A Puff of Absurdity

"When we remember that we are all mad, the mysteries disappear and life stands explained." Twain / "I write to keep from going mad from the contradictions I find among mankind - and to work some of these contradictions out for myself." Montaigne / "I write because I have found no other means of getting rid of my thoughts." Nietzsche / "Writing is an integral part of the process of understanding." Arendt / "Writing, to me, is simply thinking through my fingers." Asimov.

Wednesday, March 13, 2019

Are Grades Harmful to Students?

A bold claim was made to me recently that giving students grades on assignments and tests actually impedes their ability to self-assess their work. It's a big deal when an educator insists that what you've done for years is actually harming the ability for your students to achieve to their potential. The winds have shifted again, and there's another movement coming, this time to restrict grading student work with anything beyond descriptive feedback. I think that number or letter grade is actually important to student success, and that initial claim requires some scrutiny.

Student Self-Assessment

One goal in teaching anything is to get the learner to a point where they can recognize whether or not they are achieving with excellence. Absolutely! In some areas, excellence is easier to see than others. If you're learning to swim, then excellence at a specific level might be measured by the ability to swim one length without touching the bottom of the pool. That's a marker that's easy for the novice to recognize just by the feel of whether or not their feet touched bottom. But other learning is more difficult to assess as clearly. If a student is learning to dance, or learning a new language, or learning to argue a philosophical position, the student can easily feel like they've master the new skill, yet be completely mistaken. This is what makes So You Think You Can Dance so entertaining (or just sad).

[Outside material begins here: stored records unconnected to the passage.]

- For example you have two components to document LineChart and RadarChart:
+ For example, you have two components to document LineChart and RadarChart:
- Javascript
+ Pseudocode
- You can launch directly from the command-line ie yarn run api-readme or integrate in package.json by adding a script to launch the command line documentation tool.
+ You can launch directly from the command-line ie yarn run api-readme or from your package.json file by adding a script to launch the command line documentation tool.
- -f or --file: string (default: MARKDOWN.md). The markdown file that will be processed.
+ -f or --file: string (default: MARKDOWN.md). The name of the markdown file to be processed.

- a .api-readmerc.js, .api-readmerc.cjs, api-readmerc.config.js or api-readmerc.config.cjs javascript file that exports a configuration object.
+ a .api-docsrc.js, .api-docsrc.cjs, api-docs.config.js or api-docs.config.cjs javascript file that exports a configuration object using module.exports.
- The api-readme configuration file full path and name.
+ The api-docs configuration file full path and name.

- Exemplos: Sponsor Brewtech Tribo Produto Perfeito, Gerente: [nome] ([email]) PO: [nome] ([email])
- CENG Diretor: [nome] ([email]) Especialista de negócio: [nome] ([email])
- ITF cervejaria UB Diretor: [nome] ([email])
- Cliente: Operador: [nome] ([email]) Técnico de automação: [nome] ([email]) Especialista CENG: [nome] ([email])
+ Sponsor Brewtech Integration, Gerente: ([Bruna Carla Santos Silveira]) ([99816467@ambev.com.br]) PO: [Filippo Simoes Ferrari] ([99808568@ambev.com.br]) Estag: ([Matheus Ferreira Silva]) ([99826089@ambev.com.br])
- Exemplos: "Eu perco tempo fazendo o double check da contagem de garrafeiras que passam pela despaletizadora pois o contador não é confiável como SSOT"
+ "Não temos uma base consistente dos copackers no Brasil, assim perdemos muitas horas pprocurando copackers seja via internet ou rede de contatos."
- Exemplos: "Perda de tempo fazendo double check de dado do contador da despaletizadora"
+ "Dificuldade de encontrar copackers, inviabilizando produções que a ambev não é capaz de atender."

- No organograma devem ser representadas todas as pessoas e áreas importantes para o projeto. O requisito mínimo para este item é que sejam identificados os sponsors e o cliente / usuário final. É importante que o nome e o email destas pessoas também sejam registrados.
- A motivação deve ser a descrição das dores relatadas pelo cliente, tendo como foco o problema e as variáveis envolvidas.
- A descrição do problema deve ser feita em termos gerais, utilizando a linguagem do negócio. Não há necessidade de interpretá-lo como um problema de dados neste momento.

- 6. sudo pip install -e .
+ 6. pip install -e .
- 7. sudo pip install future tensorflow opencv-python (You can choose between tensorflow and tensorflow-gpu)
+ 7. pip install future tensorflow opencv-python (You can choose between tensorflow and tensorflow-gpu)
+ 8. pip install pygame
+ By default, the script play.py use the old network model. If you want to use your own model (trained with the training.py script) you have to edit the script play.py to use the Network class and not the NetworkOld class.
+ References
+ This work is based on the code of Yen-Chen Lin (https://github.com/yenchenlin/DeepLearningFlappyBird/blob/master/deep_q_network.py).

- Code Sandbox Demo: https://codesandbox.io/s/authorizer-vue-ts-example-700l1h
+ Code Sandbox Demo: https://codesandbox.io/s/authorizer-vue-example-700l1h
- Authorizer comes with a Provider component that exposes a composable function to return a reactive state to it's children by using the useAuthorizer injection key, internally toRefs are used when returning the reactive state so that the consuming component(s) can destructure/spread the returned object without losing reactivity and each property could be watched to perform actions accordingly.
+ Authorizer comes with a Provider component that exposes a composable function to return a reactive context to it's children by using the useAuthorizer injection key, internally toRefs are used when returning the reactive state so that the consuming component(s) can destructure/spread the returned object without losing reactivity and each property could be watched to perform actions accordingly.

These students need an expert to let them know where they stand against a standard of achievement. It takes a certain amount of mastery in some subjects before students can be expected to self-assess. That might not happen during high school. It can take years of study and guidance to focus in the right places and notice the subtle differences between excellent and abysmal. It's often the level of precision demanded in a field that takes so long to get students to notice and then apply to themselves.

In more subjective fields, where there's an element of the aesthetic and we've moved beyond the basic foundational skill level, then reaching a high mark is a not always a matter of assessing how close our work matches an exemplar, but in assessing how the teacher assesses how close our work aligns to their particular expectations. It's learning how to do it the way the teacher wants it done that can make the difference between getting into university/college and going straight to low-level employment. When I was taking philosophy courses in university, I had a professor who always gave me a B+ on every assignment. I had a different prof read my work to try to figure out what I was doing wrong, and he said, "If you want to do a masters, then stop taking courses with that prof." He was very clear that different instructors mark differently. It's not a secret, and we're doing nobody any favours pretending it's not true. But without grades on early assignments, students aren't able to shift their writing style to align with the specific teacher's version of excellence.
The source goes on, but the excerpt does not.